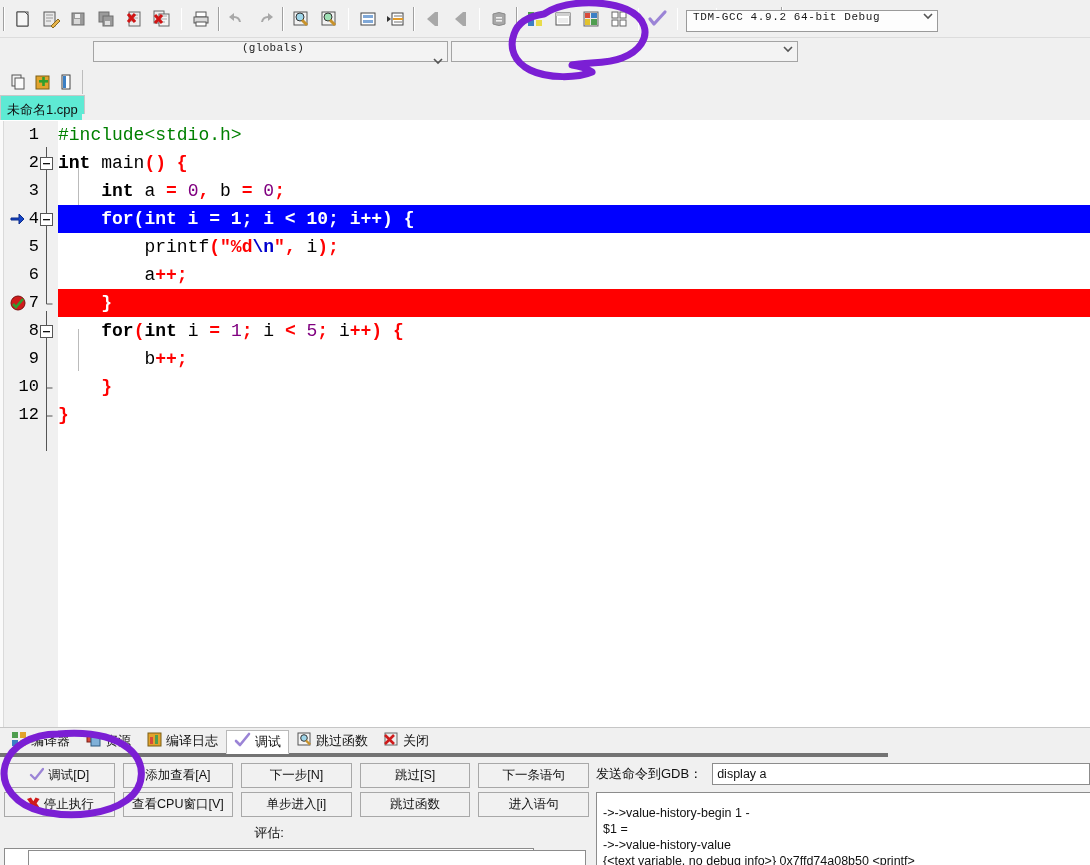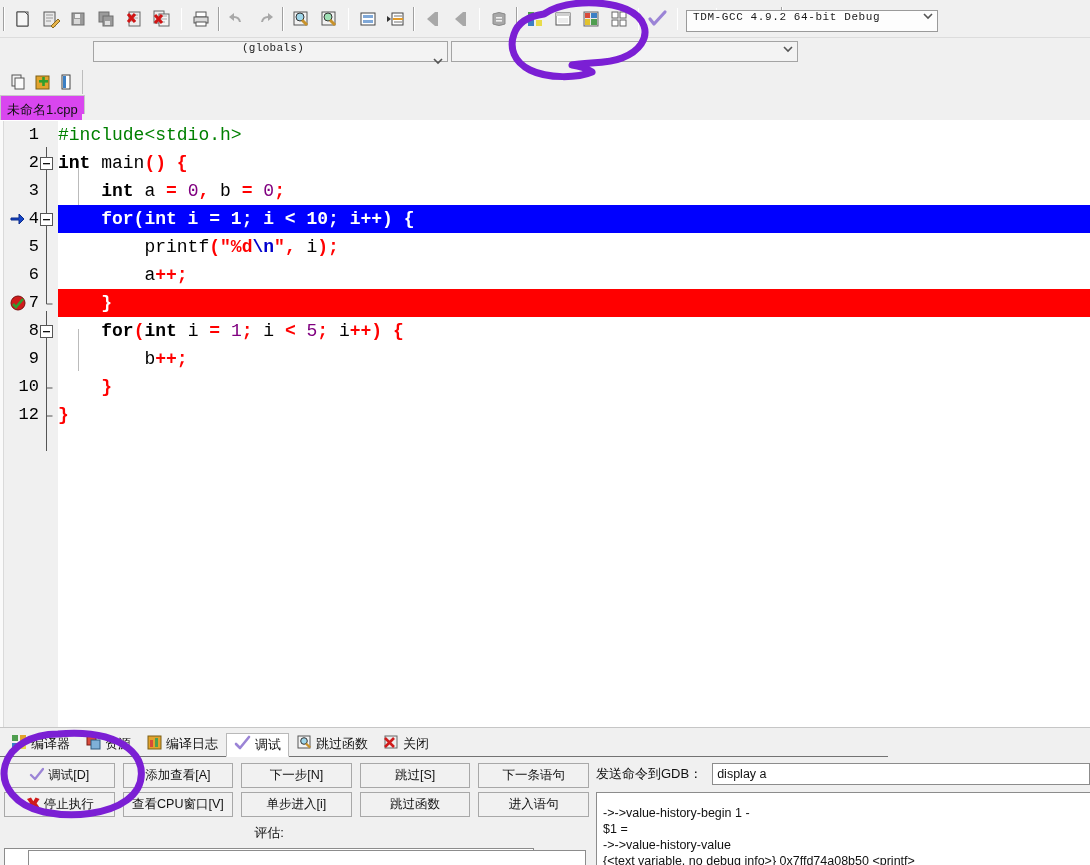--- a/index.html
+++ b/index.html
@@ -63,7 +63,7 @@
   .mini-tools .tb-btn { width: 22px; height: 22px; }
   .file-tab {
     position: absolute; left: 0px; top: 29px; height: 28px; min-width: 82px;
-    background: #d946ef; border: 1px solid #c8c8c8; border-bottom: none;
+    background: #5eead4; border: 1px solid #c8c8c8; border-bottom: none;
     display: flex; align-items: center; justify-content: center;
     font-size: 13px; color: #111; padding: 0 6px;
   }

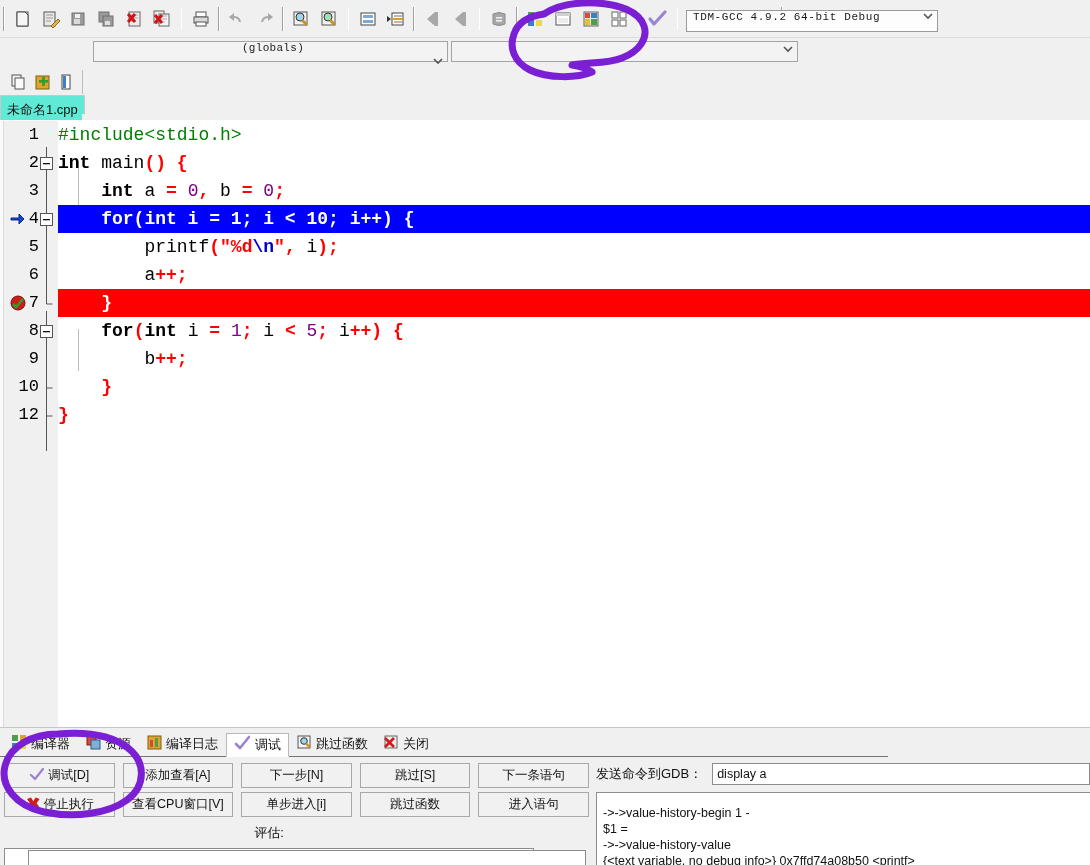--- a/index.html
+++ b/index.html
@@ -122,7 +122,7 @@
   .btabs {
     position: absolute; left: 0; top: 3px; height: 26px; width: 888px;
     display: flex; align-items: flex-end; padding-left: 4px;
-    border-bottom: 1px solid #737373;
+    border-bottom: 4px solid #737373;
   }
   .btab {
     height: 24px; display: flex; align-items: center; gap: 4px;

* * *

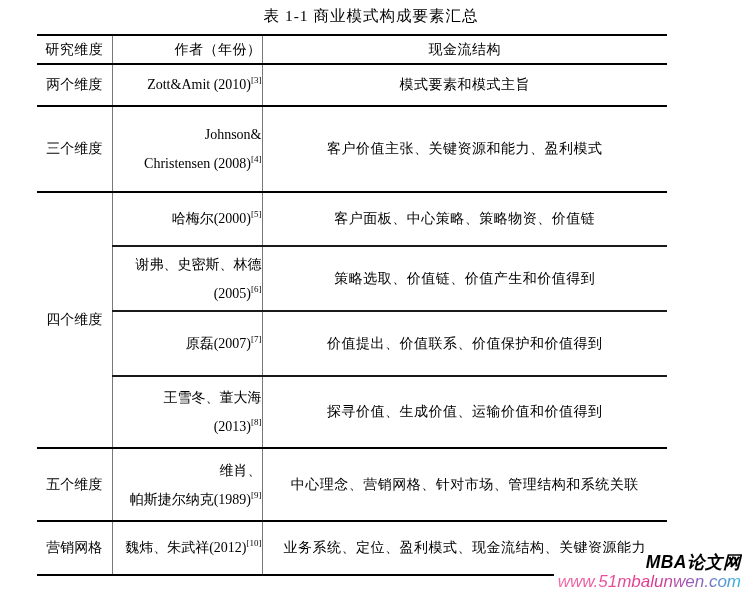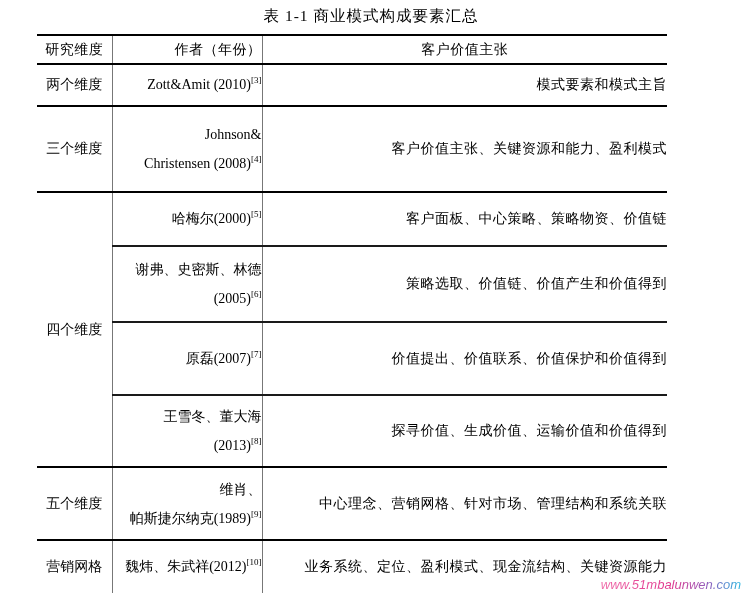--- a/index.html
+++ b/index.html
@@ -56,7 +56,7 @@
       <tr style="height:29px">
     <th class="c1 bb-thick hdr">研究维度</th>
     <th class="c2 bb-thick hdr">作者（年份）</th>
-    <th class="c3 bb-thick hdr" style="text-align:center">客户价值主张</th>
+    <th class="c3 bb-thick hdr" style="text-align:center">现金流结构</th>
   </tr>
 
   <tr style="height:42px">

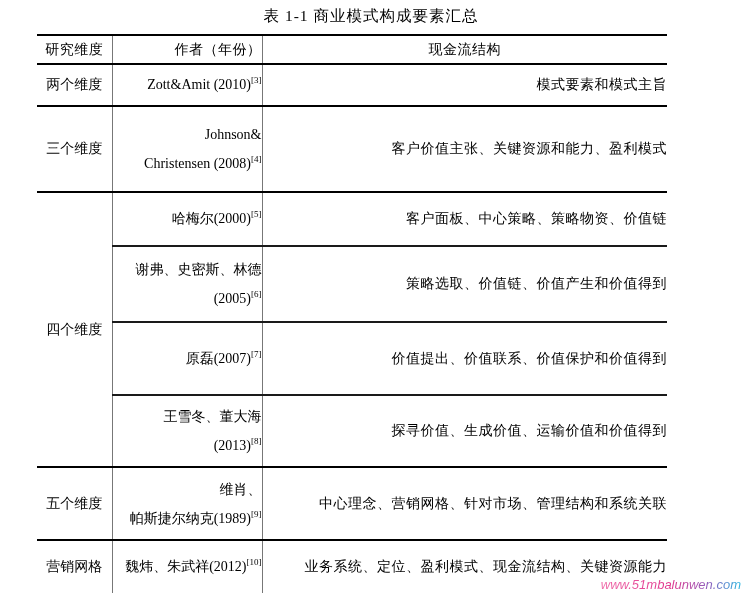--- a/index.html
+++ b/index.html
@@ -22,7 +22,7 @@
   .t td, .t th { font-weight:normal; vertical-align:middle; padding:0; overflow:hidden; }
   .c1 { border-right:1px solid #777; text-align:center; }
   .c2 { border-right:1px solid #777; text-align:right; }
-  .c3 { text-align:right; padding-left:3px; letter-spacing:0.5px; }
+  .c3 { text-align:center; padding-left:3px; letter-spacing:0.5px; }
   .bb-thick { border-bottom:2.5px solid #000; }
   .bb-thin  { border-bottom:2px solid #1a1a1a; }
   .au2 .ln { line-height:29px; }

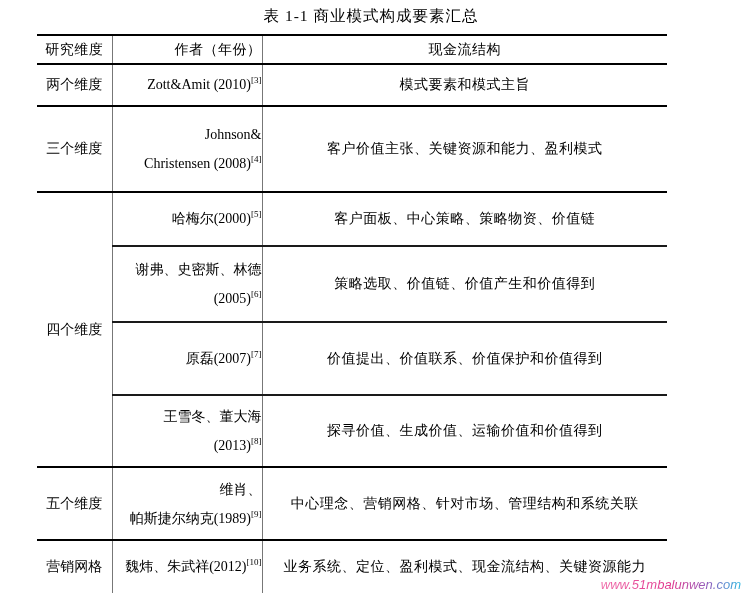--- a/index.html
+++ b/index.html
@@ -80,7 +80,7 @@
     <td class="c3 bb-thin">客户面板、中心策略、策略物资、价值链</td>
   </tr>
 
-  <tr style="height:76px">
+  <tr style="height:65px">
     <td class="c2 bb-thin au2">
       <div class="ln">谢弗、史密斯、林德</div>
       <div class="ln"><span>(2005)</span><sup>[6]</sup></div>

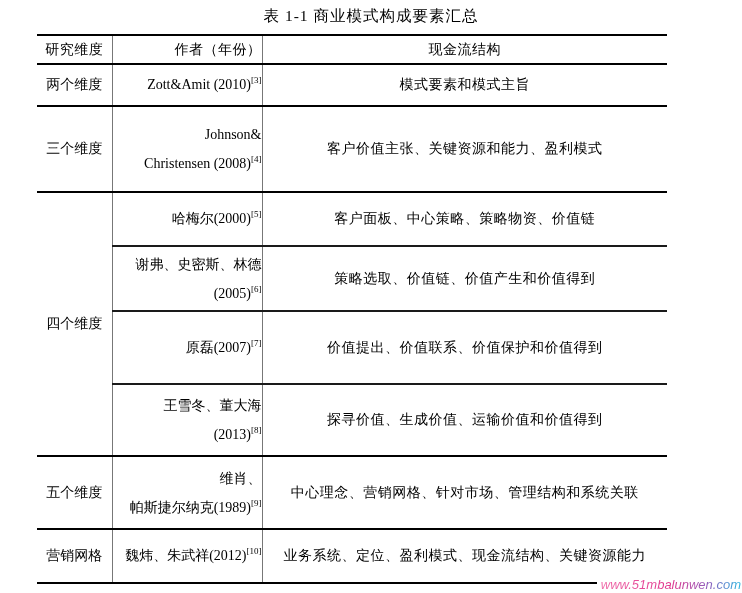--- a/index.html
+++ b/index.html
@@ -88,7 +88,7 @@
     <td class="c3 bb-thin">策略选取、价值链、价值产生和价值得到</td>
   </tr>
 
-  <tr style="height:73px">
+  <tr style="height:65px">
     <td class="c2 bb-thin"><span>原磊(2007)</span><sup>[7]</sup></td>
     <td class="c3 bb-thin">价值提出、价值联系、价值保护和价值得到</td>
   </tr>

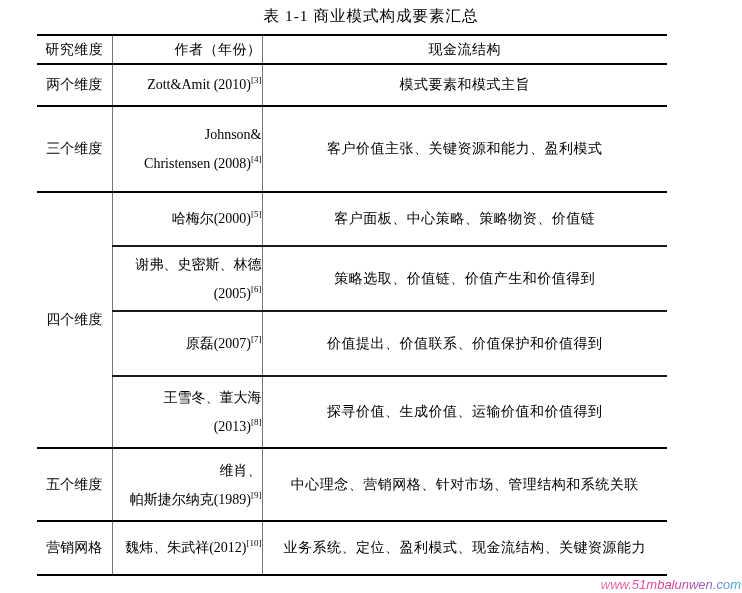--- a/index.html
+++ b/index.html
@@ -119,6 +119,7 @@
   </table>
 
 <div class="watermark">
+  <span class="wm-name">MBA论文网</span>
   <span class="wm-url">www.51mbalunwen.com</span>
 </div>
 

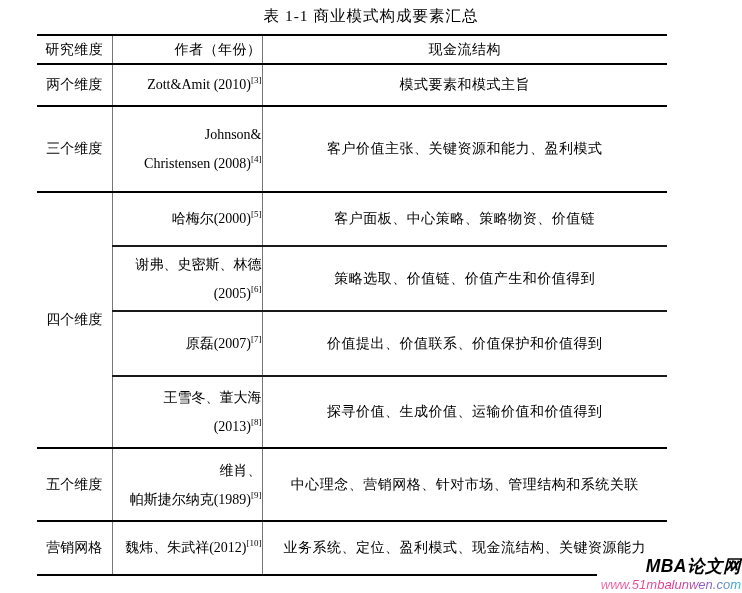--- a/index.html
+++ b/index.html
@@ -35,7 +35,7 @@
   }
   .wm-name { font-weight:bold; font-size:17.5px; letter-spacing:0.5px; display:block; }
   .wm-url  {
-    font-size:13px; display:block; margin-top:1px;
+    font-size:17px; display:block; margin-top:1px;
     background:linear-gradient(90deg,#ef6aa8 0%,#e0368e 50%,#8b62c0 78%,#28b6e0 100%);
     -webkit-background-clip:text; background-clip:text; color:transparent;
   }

(Your assignment)
Go to the line above that has "22px; height: 22px;" and copy exactly from there down to the line that has "1px solid #737373;", both included. Leave the pictures out.

(Exercise output)
   .mini-tools .tb-btn { width: 22px; height: 22px; }
   .file-tab {
     position: absolute; left: 0px; top: 29px; height: 28px; min-width: 82px;
-    background: #d946ef; border: 1px solid #c8c8c8; border-bottom: none;
+    background: #5eead4; border: 1px solid #c8c8c8; border-bottom: none;
     display: flex; align-items: center; justify-content: center;
     font-size: 13px; color: #111; padding: 0 6px;
   }

--- a/index.html
+++ b/index.html
@@ -122,7 +122,7 @@
   .btabs {
     position: absolute; left: 0; top: 3px; height: 26px; width: 888px;
     display: flex; align-items: flex-end; padding-left: 4px;
-    border-bottom: 1px solid #737373;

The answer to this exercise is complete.